- **Dataset content**
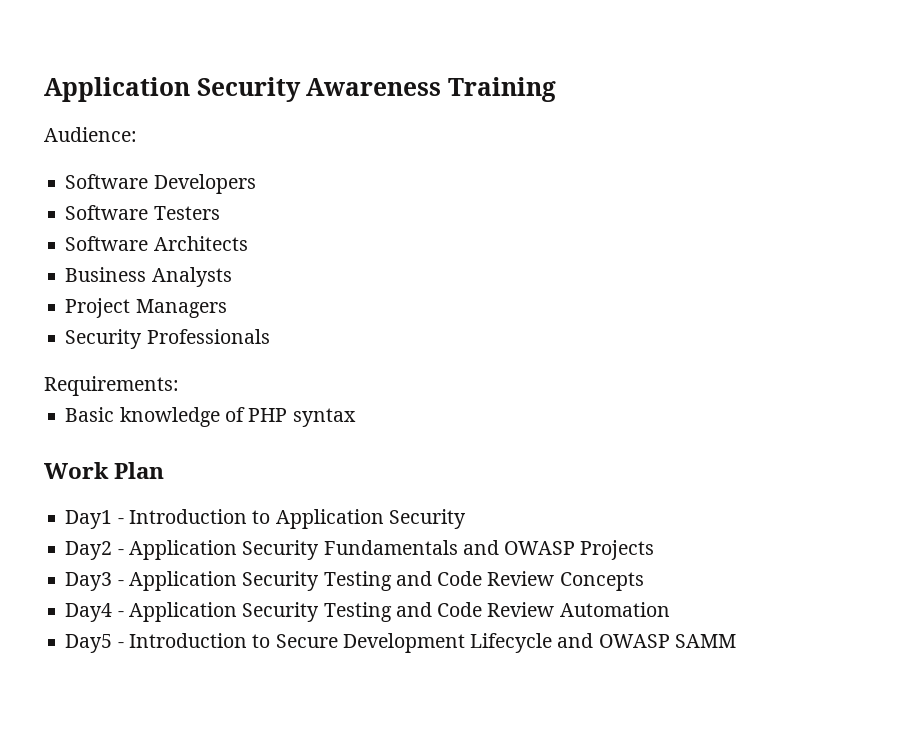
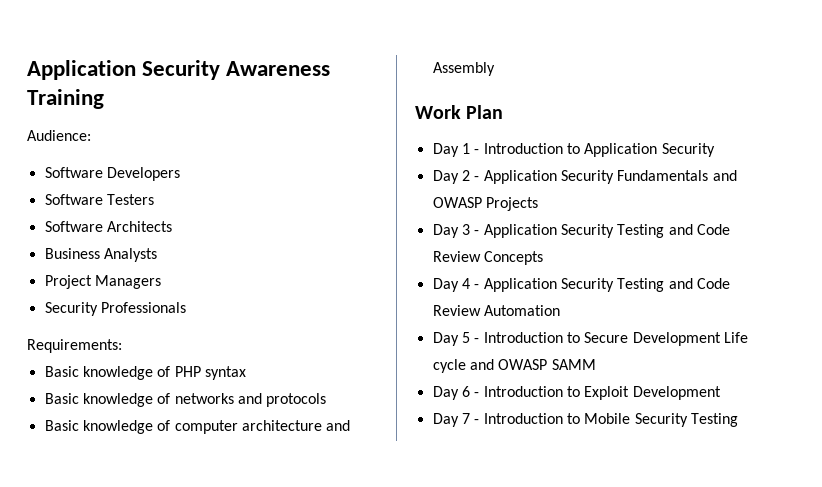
+ Basic knowledge of networks and protocols
+ Basic knowledge of computer architecture and Assembly
- Day1 - Introduction to Application Security
+ Day 1 - Introduction to Application Security
- Day2 - Application Security Fundamentals and OWASP Projects
+ Day 2 - Application Security Fundamentals and OWASP Projects
- Day3 - Application Security Testing and Code Review Concepts
+ Day 3 - Application Security Testing and Code Review Concepts
- Day4 - Application Security Testing and Code Review Automation
+ Day 4 - Application Security Testing and Code Review Automation
- Day5 - Introduction to Secure Development Lifecycle and OWASP SAMM
+ Day 5 - Introduction to Secure Development Life cycle and OWASP SAMM
+ Day 6 - Introduction to Exploit Development
+ Day 7 - Introduction to Mobile Security Testing

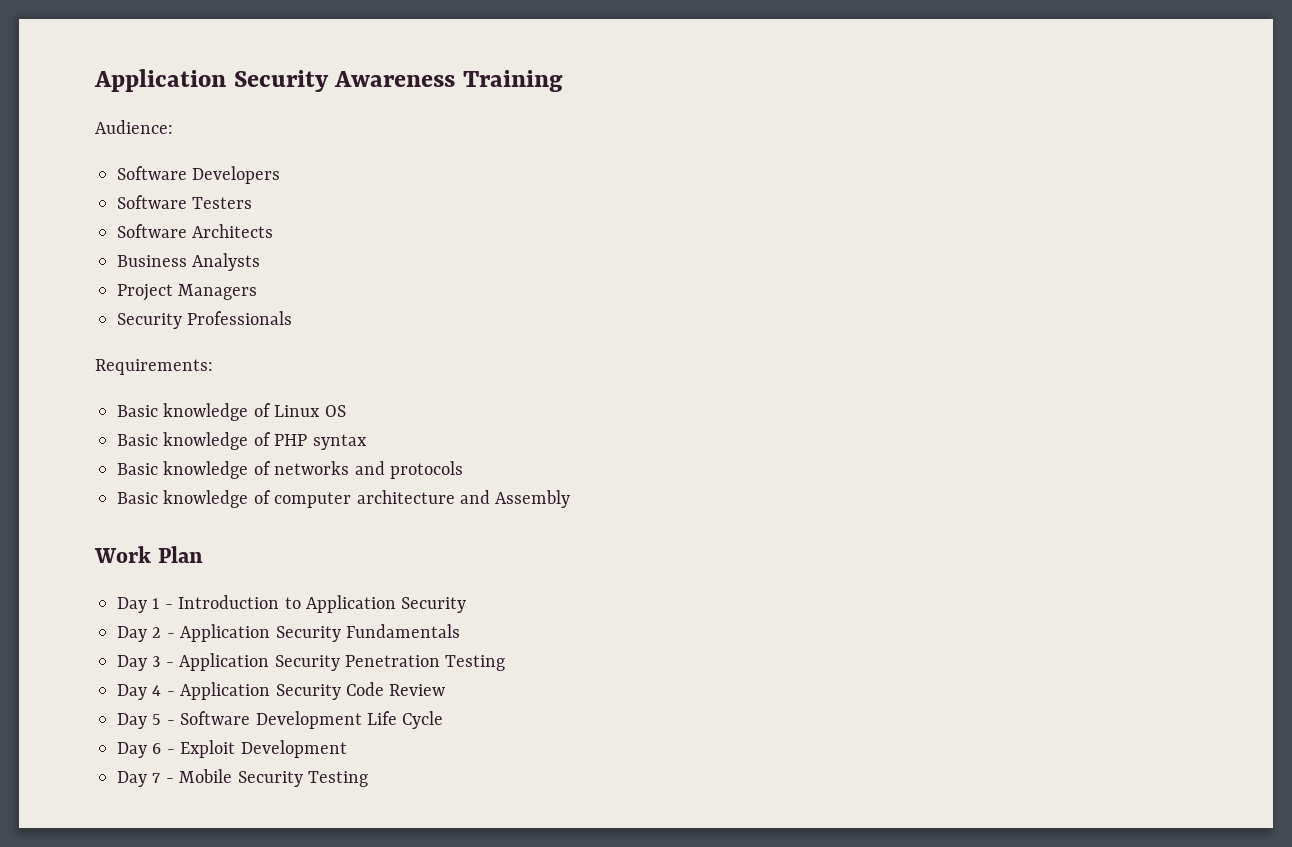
+ Basic knowledge of Linux OS
- Day 2 - Application Security Fundamentals and OWASP Projects
+ Day 2 - Application Security Fundamentals
- Day 3 - Application Security Testing and Code Review Concepts
+ Day 3 - Application Security Penetration Testing
- Day 4 - Application Security Testing and Code Review Automation
+ Day 4 - Application Security Code Review
- Day 5 - Introduction to Secure Development Life cycle and OWASP SAMM
+ Day 5 - Software Development Life Cycle
- Day 6 - Introduction to Exploit Development
+ Day 6 - Exploit Development
- Day 7 - Introduction to Mobile Security Testing
+ Day 7 - Mobile Security Testing

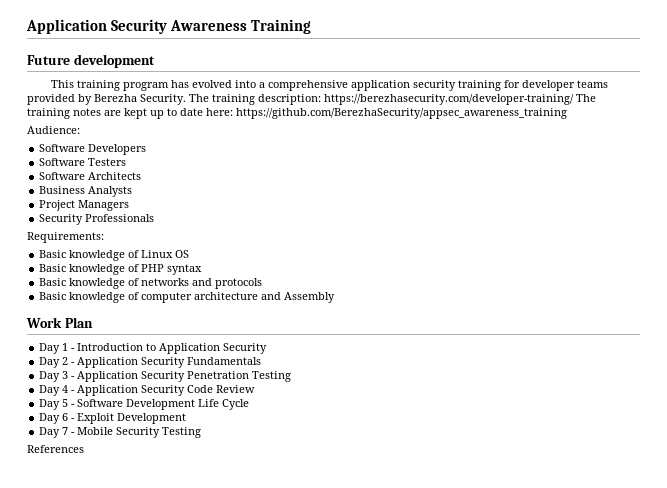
+ Future development
+ This training program has evolved into a comprehensive application security training for developer teams provided by Berezha Security. The training description: https://berezhasecurity.com/developer-training/ The training notes are kept up to date here: https://github.com/BerezhaSecurity/appsec_awareness_training
+ References

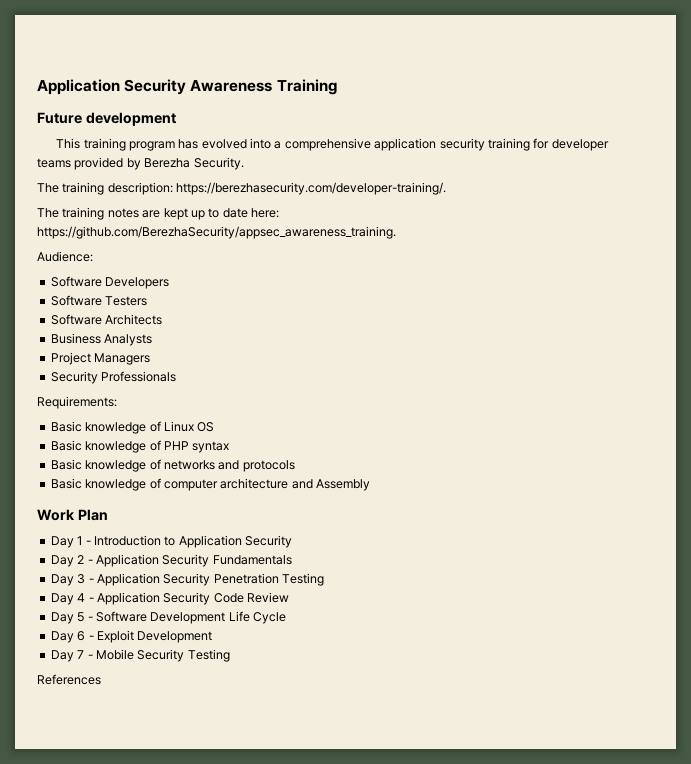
- This training program has evolved into a comprehensive application security training for developer teams provided by Berezha Security. The training description: https://berezhasecurity.com/developer-training/ The training notes are kept up to date here: https://github.com/BerezhaSecurity/appsec_awareness_training
+ This training program has evolved into a comprehensive application security training for developer teams provided by Berezha Security.
+ The training description: https://berezhasecurity.com/developer-training/.
+ The training notes are kept up to date here: https://github.com/BerezhaSecurity/appsec_awareness_training.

- **About this task**
Print exactly what appears from the first line of the listing above down to the line containing "- Day3 - Application", inclusive, and leave out all pictures.

- **Expected output**
+ Basic knowledge of networks and protocols
+ Basic knowledge of computer architecture and Assembly
- Day1 - Introduction to Application Security
+ Day 1 - Introduction to Application Security
- Day2 - Application Security Fundamentals and OWASP Projects
+ Day 2 - Application Security Fundamentals and OWASP Projects
- Day3 - Application Security Testing and Code Review Concepts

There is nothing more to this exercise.